• Try it: Below is a set of entries. Print the line that contains "Mochila KRONOS marino" and every later line word for word, through the final one.

• Records provided:
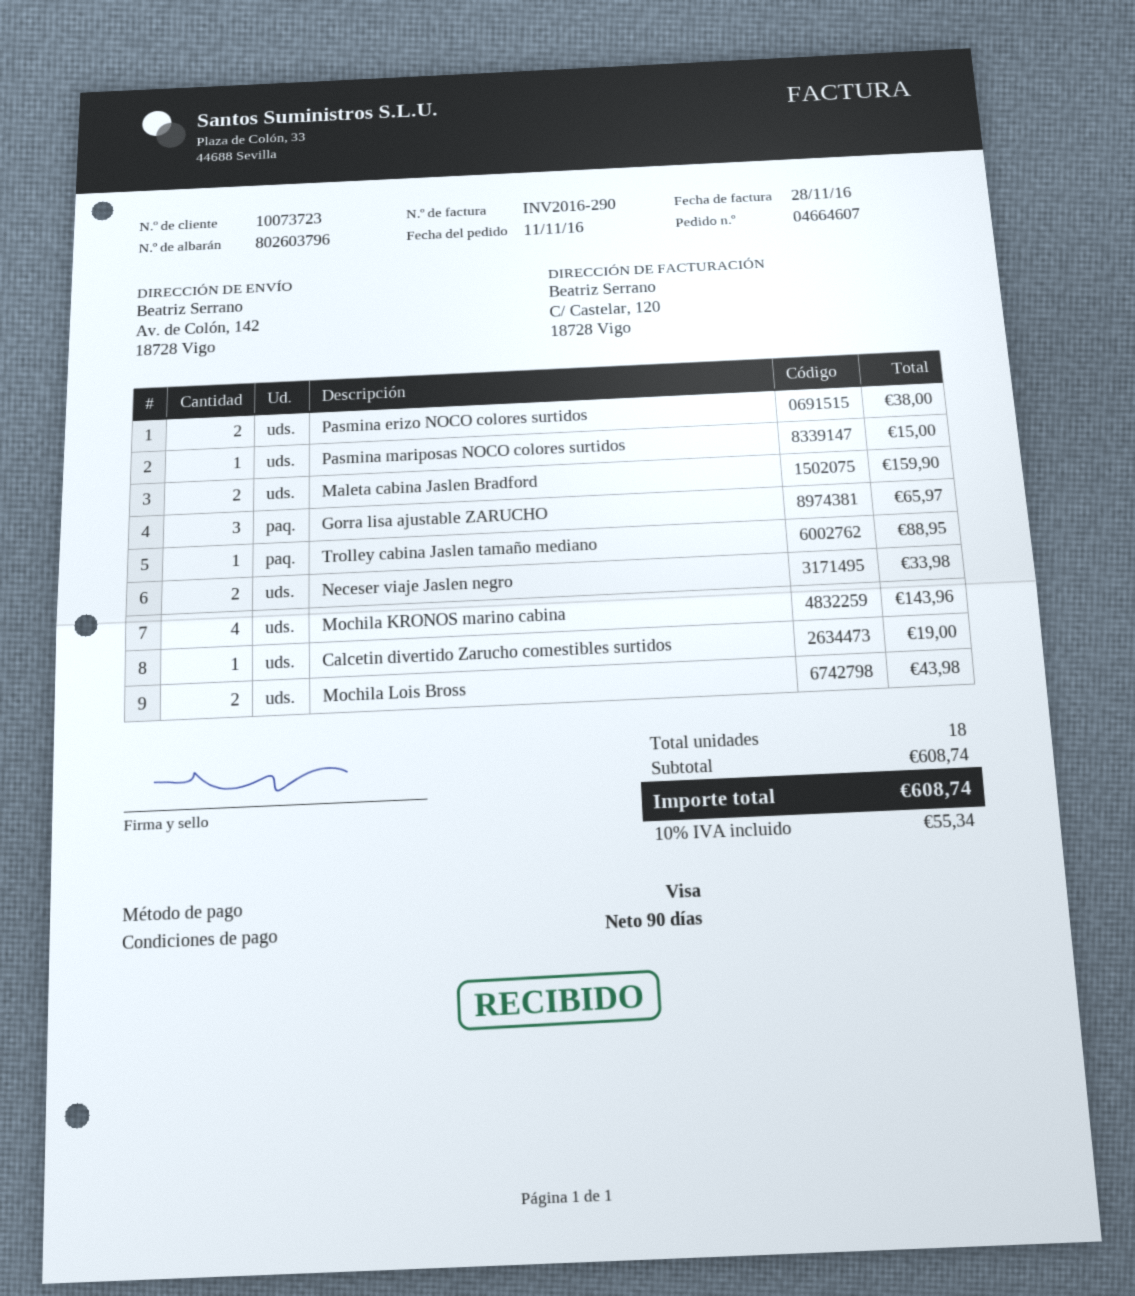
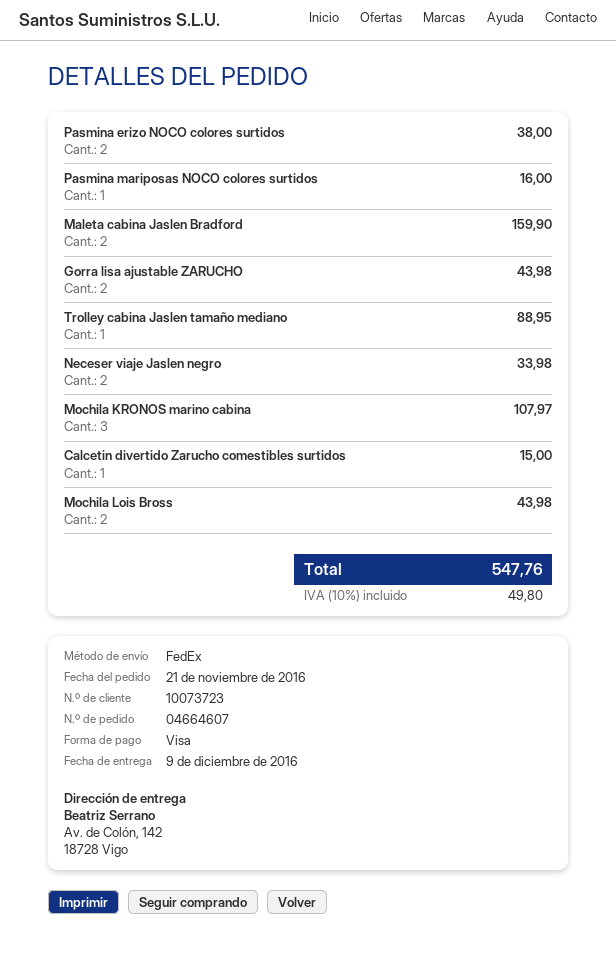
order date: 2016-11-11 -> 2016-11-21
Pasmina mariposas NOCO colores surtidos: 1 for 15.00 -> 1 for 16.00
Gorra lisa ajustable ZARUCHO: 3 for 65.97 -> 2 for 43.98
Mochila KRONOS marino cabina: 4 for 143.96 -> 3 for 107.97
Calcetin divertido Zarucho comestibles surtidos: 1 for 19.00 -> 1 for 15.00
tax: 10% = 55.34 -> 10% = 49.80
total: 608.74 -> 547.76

• Reply:
Mochila KRONOS marino cabina: 4 for 143.96 -> 3 for 107.97
Calcetin divertido Zarucho comestibles surtidos: 1 for 19.00 -> 1 for 15.00
tax: 10% = 55.34 -> 10% = 49.80
total: 608.74 -> 547.76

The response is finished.